*Source information*.
━━━━━━━━━━━━━━━━

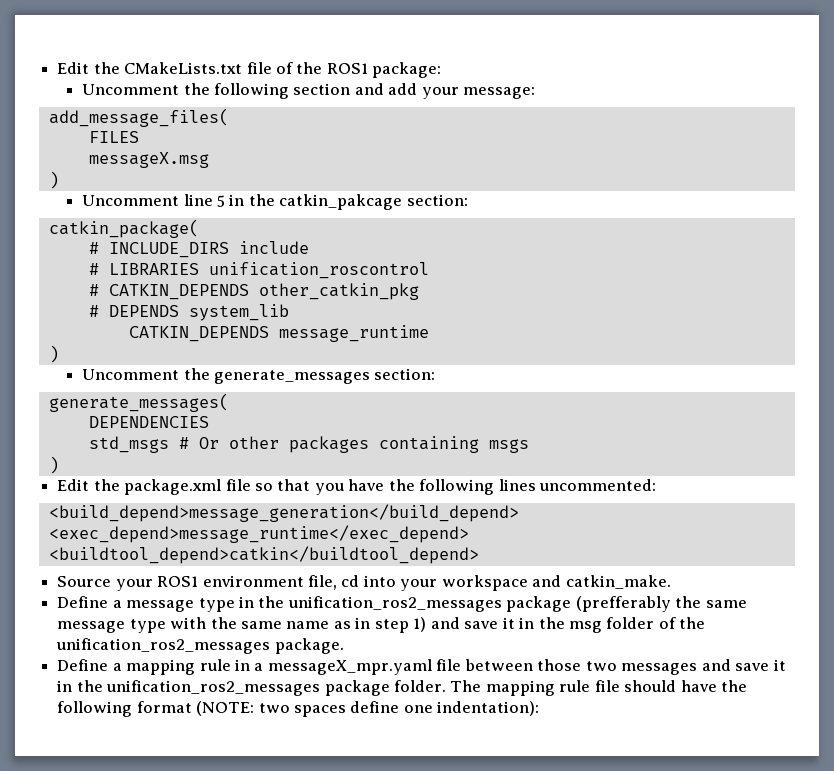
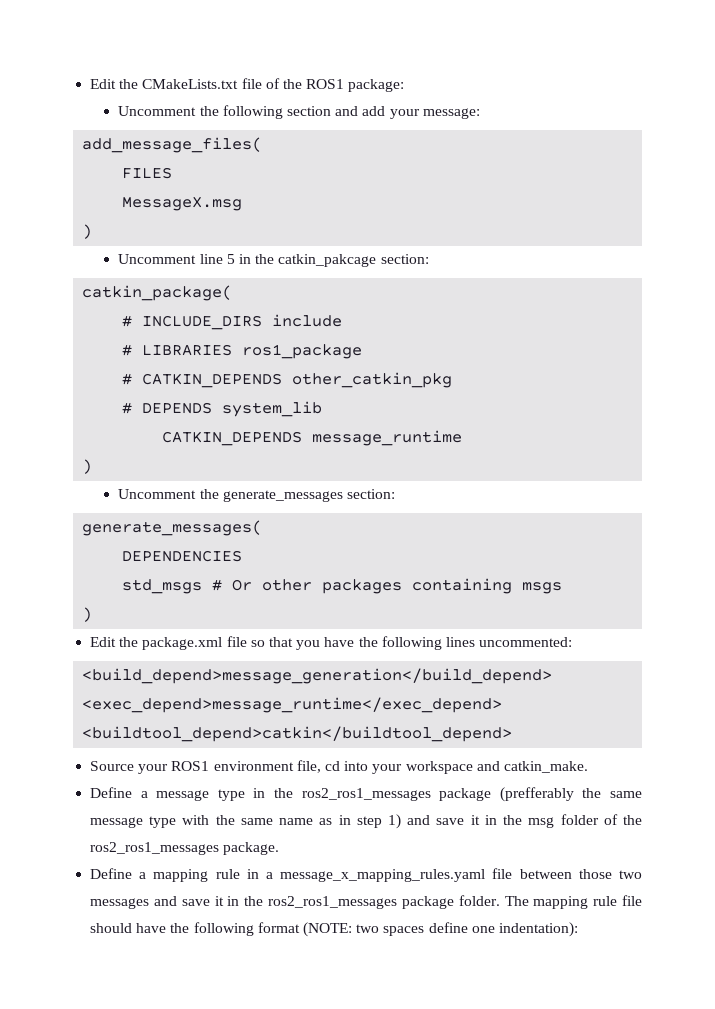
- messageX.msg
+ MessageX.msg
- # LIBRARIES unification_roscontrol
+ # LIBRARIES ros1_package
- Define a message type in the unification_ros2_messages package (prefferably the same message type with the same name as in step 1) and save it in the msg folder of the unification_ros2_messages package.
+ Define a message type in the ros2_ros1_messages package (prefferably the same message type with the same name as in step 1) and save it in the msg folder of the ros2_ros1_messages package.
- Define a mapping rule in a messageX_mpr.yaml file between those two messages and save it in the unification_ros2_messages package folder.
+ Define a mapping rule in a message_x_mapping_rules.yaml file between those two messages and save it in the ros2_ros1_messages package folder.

━━━━━━━━━━━━━━━━

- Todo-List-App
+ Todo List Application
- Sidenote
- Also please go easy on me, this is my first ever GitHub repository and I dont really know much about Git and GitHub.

━━━━━━━━━━━━━━━━

*Description of the task*. Every line of the listing that includes "folder" must be shown.

*Response box*.
- Define a message type in the unification_ros2_messages package (prefferably the same message type with the same name as in step 1) and save it in the msg folder of the unification_ros2_messages package.
+ Define a message type in the ros2_ros1_messages package (prefferably the same message type with the same name as in step 1) and save it in the msg folder of the ros2_ros1_messages package.
- Define a mapping rule in a messageX_mpr.yaml file between those two messages and save it in the unification_ros2_messages package folder.
+ Define a mapping rule in a message_x_mapping_rules.yaml file between those two messages and save it in the ros2_ros1_messages package folder.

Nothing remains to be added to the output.